START Source data
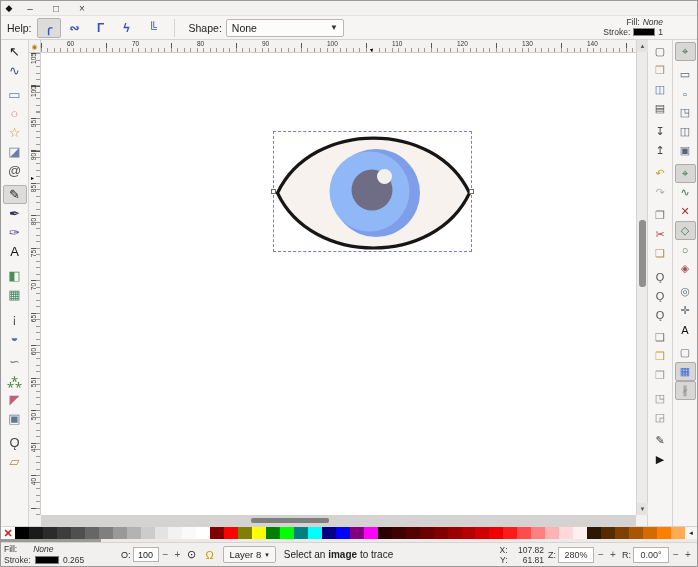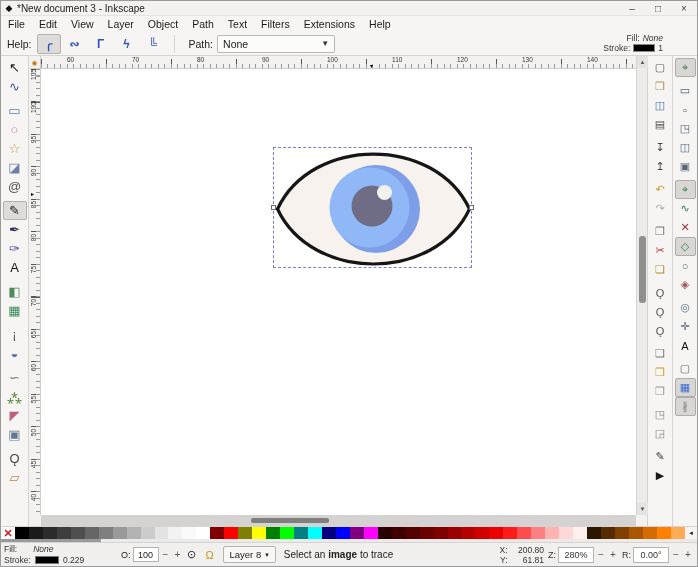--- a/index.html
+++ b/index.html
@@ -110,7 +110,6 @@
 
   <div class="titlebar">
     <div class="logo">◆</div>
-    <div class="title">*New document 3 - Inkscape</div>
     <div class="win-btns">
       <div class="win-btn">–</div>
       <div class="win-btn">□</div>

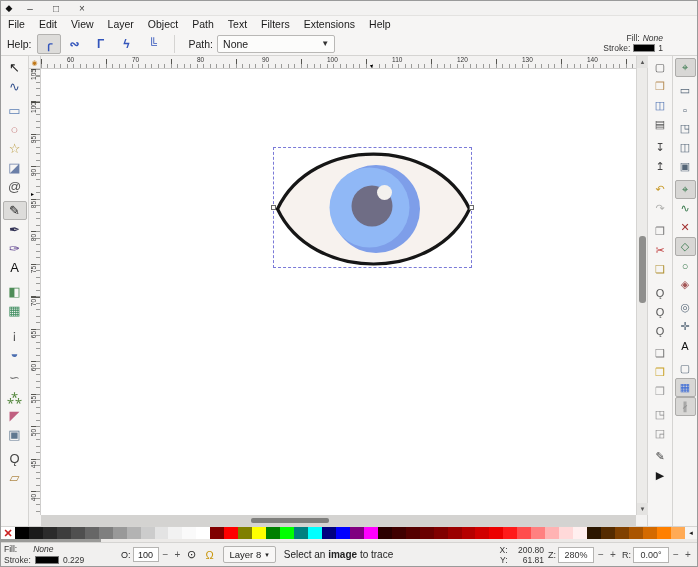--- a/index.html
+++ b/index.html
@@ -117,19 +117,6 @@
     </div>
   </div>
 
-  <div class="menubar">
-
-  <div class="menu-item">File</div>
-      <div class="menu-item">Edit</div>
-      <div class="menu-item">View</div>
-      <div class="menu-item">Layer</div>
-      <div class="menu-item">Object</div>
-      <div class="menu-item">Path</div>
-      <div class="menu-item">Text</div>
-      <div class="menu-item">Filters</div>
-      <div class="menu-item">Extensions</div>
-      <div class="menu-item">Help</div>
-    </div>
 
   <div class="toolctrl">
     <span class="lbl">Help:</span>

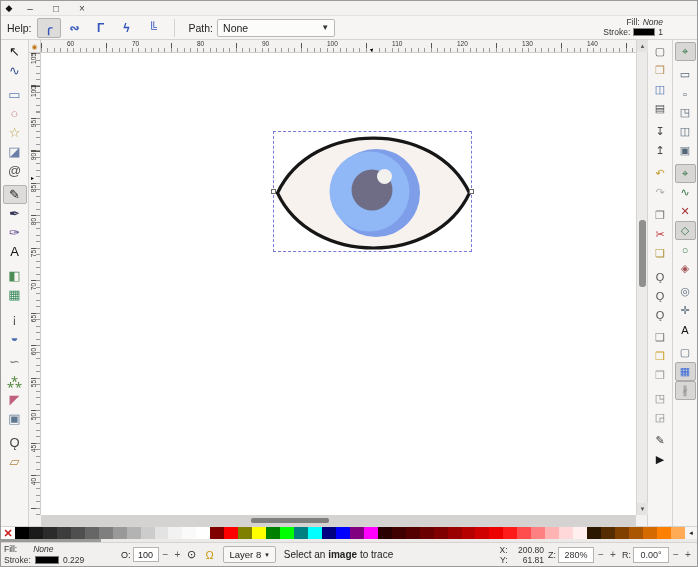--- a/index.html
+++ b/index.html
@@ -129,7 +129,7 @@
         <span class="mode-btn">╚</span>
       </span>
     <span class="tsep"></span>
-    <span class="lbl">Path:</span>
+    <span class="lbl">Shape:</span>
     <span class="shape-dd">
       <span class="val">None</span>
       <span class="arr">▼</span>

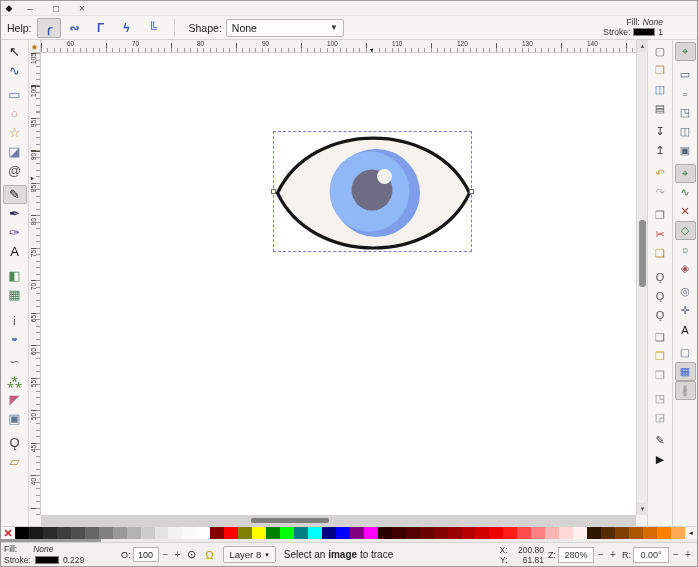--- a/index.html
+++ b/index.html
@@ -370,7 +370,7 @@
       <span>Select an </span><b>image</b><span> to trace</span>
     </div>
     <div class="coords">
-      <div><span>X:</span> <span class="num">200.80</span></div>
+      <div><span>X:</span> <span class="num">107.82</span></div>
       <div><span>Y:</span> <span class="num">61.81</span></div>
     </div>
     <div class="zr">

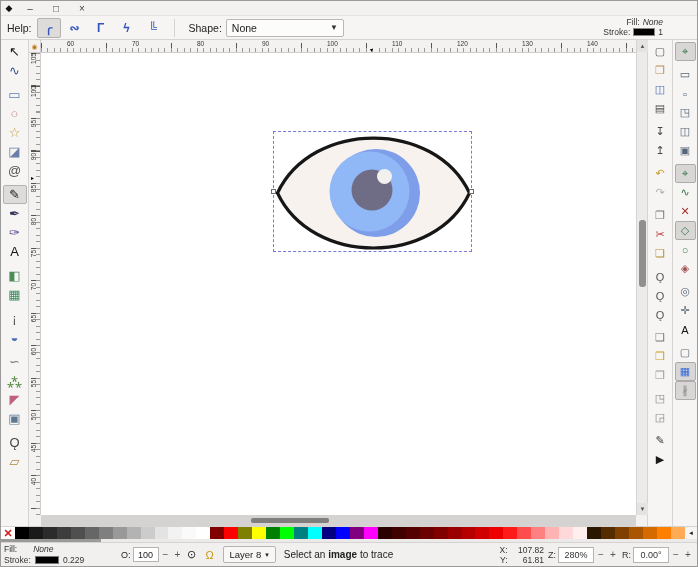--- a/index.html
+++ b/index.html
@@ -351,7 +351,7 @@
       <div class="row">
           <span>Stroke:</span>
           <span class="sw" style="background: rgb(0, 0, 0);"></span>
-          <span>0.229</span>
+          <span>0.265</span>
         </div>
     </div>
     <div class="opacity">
END Source data
START Source data
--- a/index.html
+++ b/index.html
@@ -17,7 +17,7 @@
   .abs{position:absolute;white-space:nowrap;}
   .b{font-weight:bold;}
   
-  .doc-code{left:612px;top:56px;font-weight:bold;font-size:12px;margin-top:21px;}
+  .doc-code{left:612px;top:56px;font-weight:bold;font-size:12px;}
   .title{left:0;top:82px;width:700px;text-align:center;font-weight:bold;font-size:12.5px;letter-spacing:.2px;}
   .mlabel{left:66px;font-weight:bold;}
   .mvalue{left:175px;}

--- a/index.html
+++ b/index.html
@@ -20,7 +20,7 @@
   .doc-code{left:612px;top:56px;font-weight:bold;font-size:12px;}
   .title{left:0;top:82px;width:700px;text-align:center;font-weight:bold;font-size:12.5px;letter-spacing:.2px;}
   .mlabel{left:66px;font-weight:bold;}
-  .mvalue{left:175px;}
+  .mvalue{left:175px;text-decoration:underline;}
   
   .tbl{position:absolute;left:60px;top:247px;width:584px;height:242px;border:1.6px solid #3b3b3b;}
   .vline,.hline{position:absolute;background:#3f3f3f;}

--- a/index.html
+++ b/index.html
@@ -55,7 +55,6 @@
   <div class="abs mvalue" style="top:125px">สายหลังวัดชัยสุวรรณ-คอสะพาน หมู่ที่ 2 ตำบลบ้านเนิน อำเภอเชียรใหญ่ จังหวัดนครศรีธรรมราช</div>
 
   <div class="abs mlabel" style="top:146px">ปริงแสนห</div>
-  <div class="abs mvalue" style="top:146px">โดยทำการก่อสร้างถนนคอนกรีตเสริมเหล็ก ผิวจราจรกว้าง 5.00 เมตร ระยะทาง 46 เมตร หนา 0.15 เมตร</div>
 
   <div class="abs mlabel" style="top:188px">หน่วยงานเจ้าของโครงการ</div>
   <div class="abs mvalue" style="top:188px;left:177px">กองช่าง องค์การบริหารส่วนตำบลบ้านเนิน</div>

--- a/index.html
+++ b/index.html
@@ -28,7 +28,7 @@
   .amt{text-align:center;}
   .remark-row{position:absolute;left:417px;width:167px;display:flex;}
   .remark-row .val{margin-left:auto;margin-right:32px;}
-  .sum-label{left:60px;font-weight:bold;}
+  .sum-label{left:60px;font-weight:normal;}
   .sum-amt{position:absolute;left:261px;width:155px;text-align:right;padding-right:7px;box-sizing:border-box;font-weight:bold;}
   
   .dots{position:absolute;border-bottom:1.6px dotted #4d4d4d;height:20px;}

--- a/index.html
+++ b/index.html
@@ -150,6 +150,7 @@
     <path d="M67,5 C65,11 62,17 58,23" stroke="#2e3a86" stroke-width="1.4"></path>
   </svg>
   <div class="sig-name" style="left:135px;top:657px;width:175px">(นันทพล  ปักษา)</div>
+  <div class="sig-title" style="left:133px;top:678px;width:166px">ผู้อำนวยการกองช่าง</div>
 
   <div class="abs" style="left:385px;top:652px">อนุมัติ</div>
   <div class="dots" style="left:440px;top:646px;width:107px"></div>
END Source data
START Source data
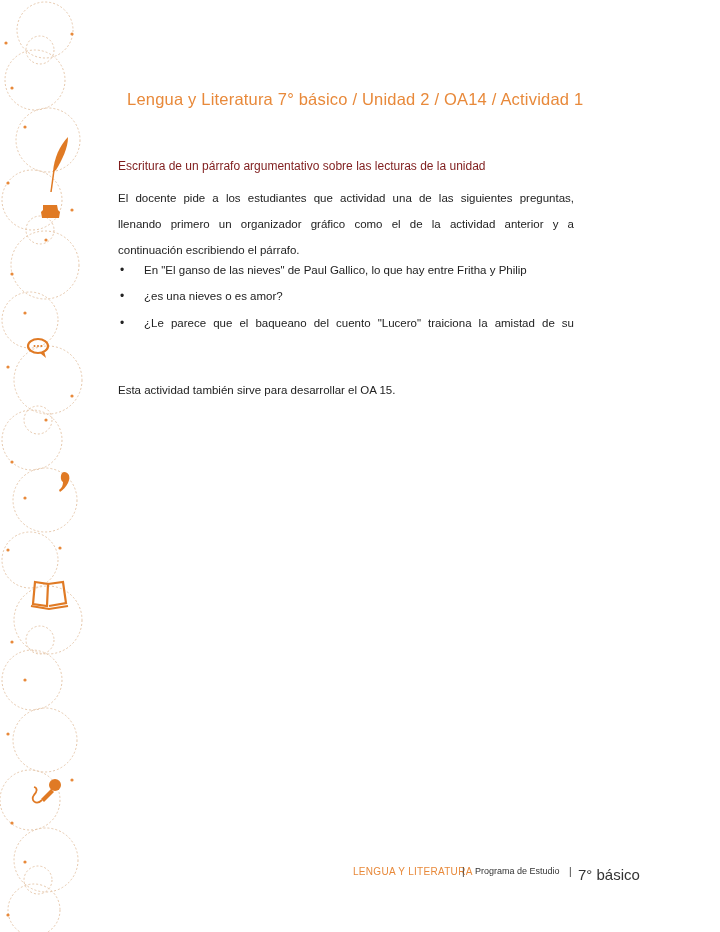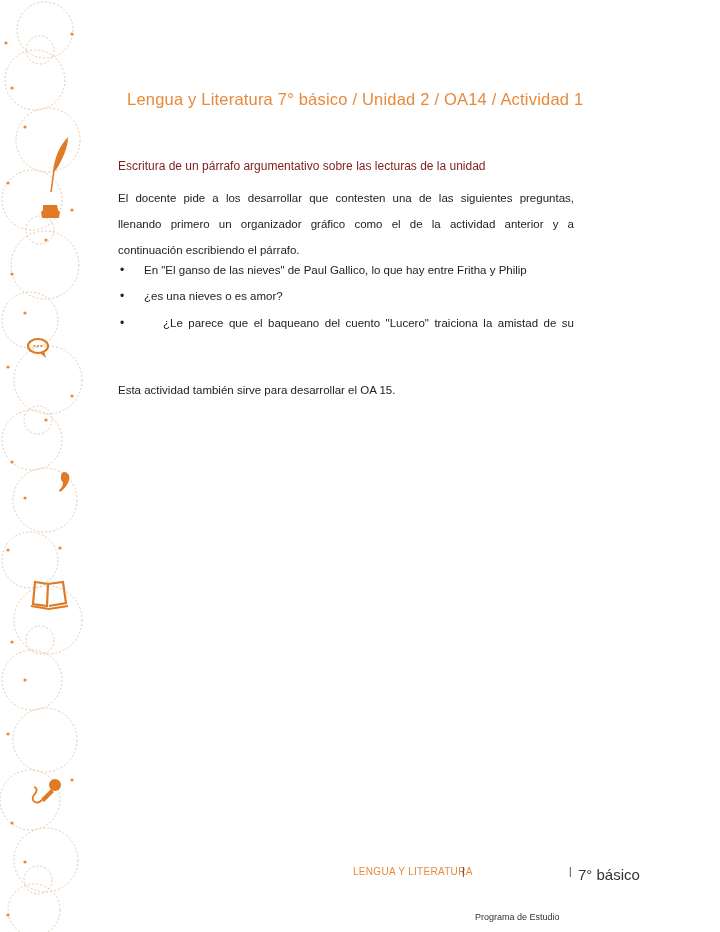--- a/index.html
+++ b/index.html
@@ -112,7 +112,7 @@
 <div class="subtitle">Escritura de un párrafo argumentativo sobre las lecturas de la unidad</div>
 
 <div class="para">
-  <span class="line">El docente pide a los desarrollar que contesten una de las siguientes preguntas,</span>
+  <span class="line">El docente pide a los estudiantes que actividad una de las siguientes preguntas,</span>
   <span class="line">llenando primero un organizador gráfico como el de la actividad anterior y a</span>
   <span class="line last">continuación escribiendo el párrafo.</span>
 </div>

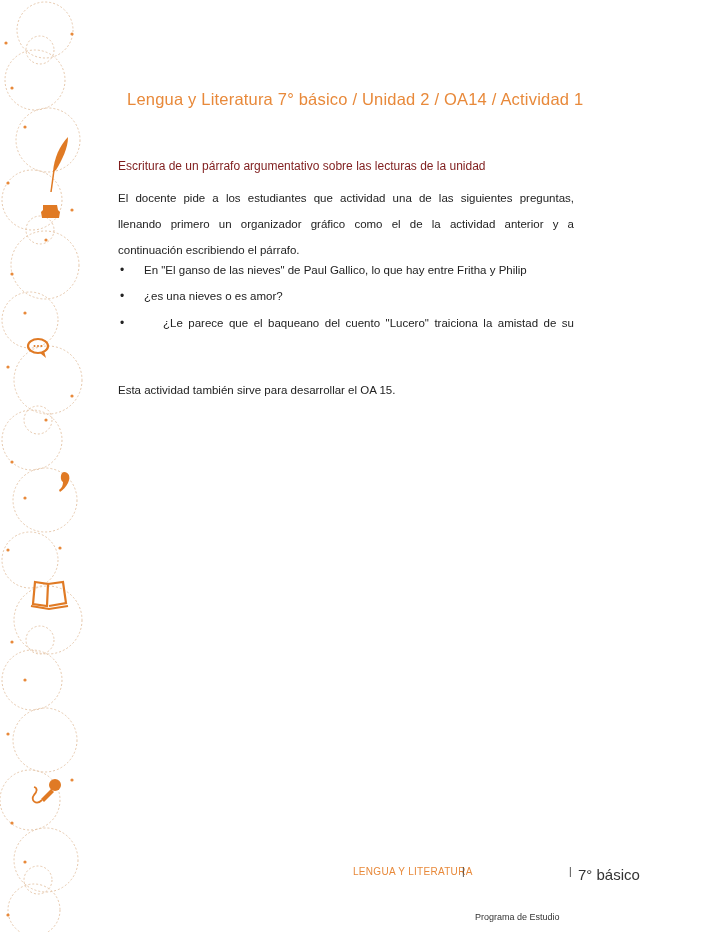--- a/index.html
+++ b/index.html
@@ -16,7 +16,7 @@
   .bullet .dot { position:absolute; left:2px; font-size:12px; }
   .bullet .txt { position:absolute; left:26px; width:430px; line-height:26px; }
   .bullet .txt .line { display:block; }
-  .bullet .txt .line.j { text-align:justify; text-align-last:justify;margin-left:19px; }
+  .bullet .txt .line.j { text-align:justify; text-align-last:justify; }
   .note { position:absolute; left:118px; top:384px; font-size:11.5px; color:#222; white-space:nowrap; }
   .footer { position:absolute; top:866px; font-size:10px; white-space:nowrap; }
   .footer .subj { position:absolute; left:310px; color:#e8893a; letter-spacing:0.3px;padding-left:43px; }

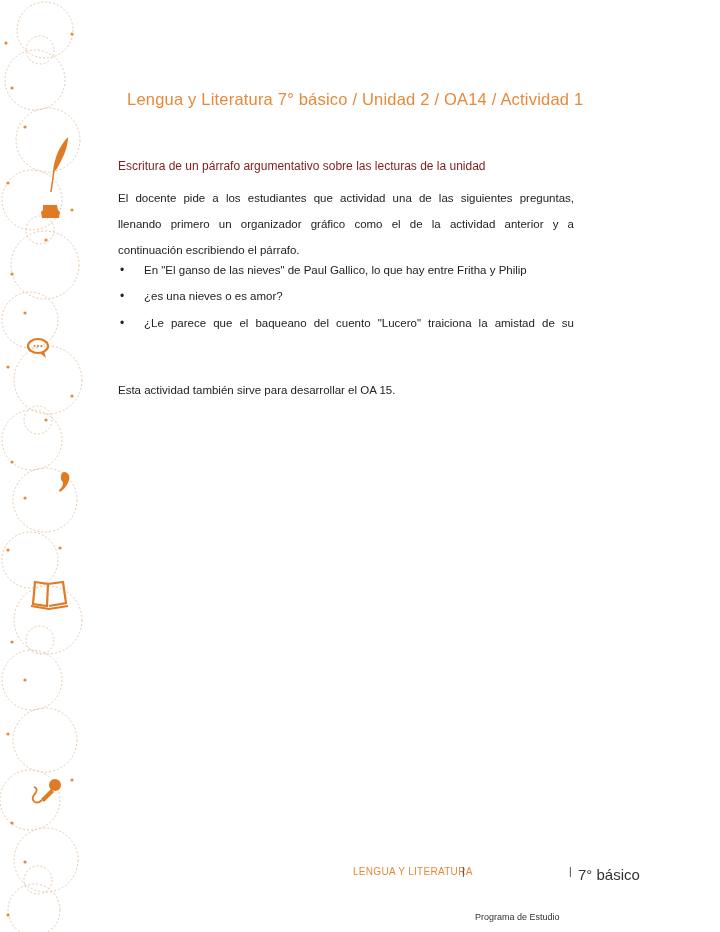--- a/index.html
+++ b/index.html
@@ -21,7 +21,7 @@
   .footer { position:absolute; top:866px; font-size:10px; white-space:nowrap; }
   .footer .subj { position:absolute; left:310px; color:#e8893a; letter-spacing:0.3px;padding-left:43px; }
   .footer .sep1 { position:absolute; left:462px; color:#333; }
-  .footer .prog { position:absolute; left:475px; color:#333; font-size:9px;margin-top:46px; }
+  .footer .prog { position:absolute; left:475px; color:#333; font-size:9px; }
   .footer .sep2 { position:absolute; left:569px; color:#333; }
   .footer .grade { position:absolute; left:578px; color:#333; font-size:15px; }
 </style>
END Source data
> **What this task involves**: Find out how many lines above hold "white". Write only the number.

> **Task solution**: 4